**ENTRIES PROVIDED:**
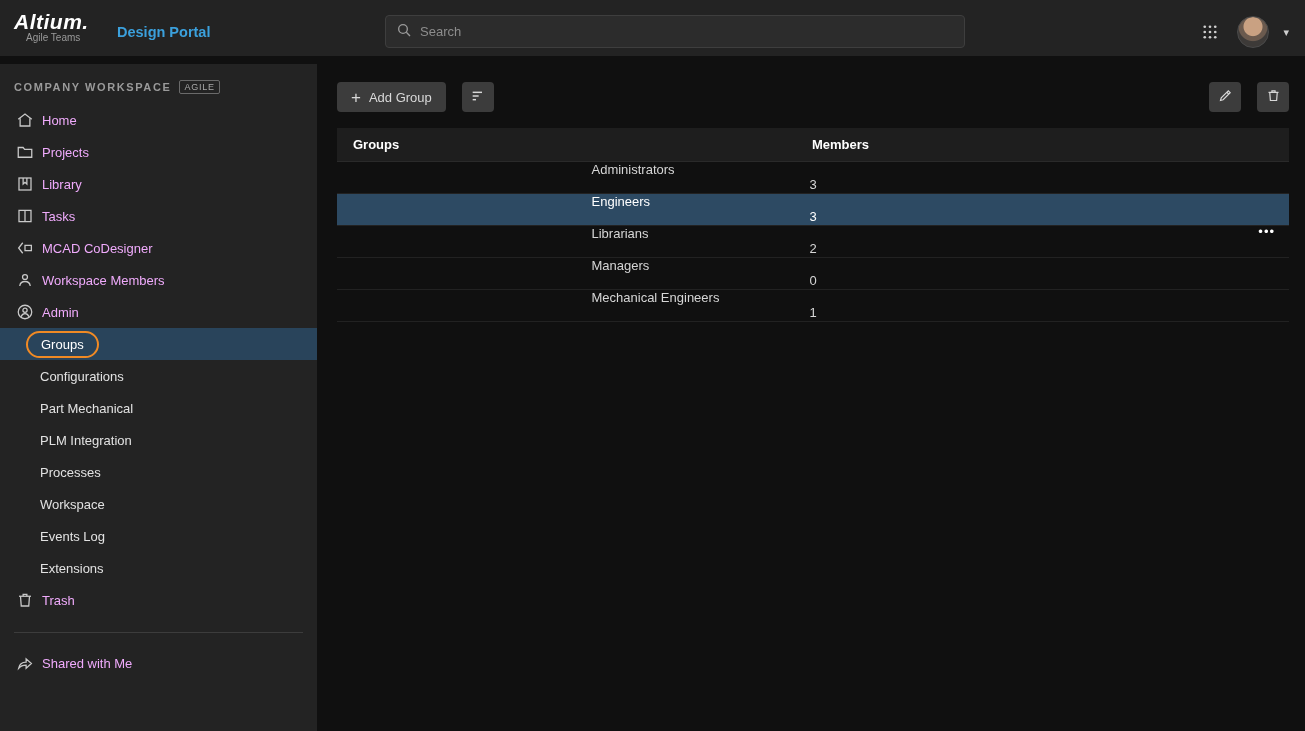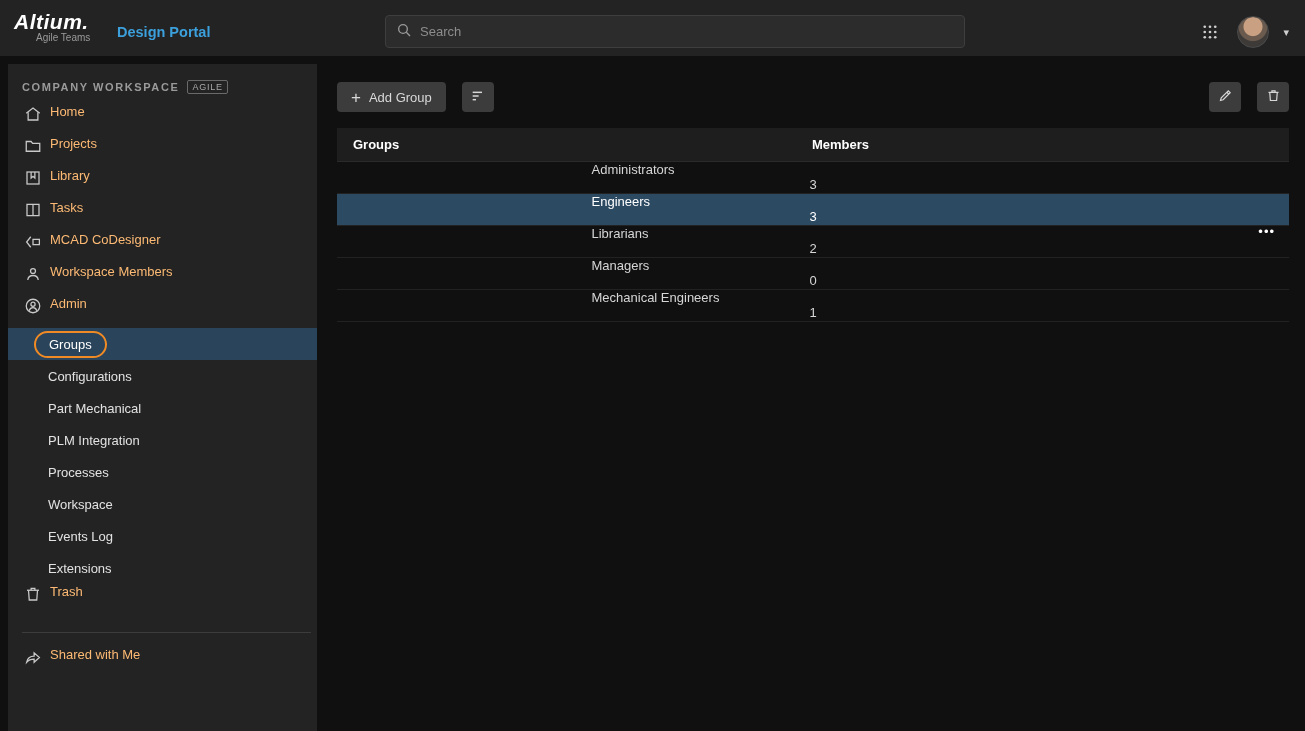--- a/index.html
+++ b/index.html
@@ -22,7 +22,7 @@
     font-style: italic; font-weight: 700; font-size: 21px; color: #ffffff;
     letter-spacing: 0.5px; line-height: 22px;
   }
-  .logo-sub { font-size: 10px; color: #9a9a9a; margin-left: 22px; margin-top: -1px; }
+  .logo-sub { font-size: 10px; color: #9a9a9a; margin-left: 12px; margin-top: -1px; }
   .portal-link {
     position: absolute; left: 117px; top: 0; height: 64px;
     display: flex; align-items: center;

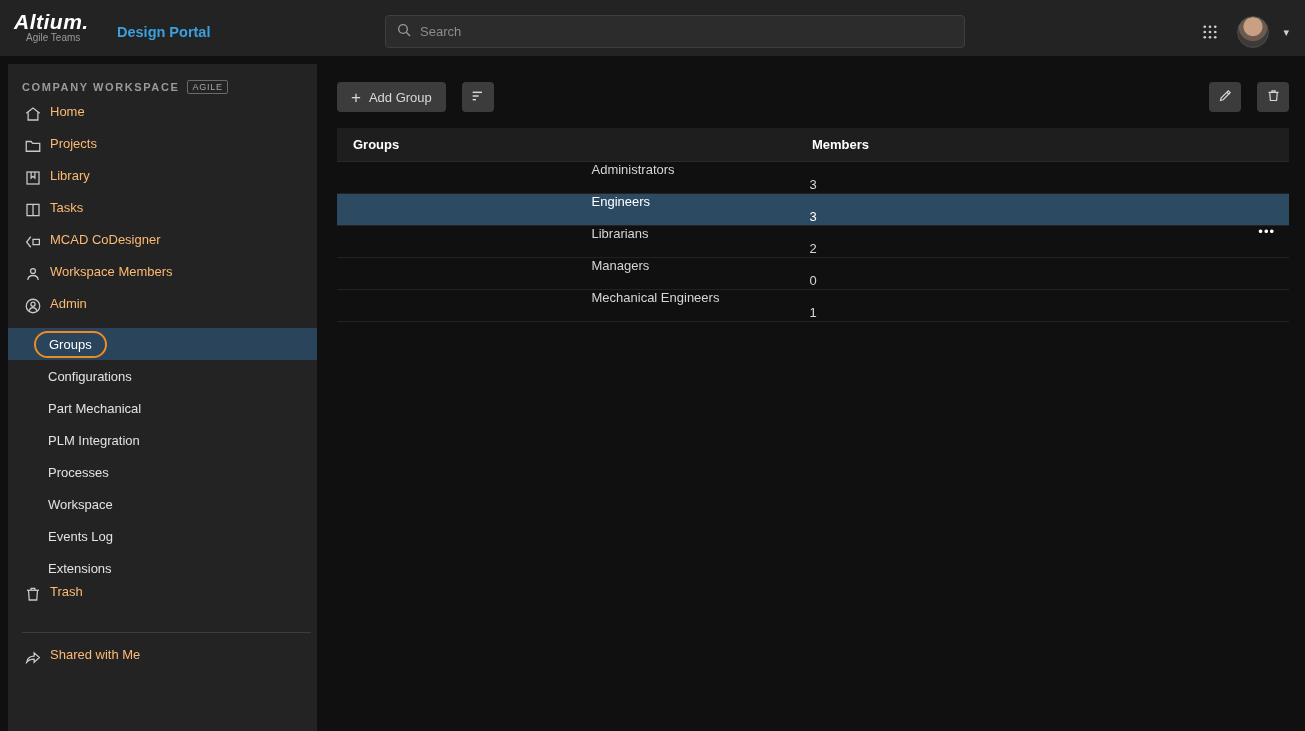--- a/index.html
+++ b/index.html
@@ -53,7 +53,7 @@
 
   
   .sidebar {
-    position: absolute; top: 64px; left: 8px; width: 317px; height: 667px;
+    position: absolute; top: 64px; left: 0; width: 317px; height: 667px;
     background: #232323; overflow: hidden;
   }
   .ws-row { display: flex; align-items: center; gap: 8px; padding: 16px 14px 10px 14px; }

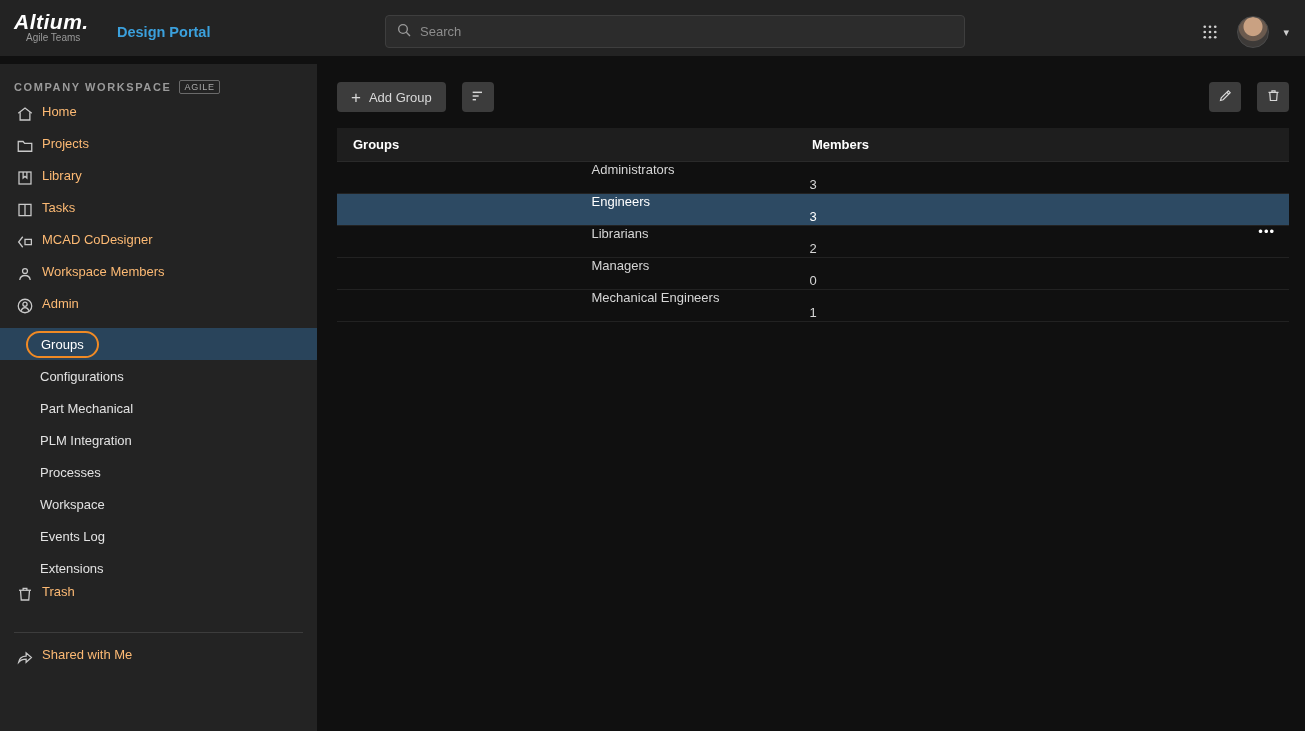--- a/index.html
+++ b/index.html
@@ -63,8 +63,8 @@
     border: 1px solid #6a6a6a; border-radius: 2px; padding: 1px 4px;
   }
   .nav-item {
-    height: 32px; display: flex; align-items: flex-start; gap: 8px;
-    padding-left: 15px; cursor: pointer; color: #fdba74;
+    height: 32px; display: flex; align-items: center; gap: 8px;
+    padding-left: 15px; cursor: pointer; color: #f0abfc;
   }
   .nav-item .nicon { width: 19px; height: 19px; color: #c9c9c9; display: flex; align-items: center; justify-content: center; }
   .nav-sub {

**YOUR GOAL:**
All lines from the one containing "32px; display: flex; align-items: center; gap: 8px;" to the last line of the material above must be copied exactly, and only those.

**OUTPUT OF THE TASK:**
+    height: 32px; display: flex; align-items: center; gap: 8px;
+    padding-left: 15px; cursor: pointer; color: #f0abfc;
   }
   .nav-item .nicon { width: 19px; height: 19px; color: #c9c9c9; display: flex; align-items: center; justify-content: center; }
   .nav-sub {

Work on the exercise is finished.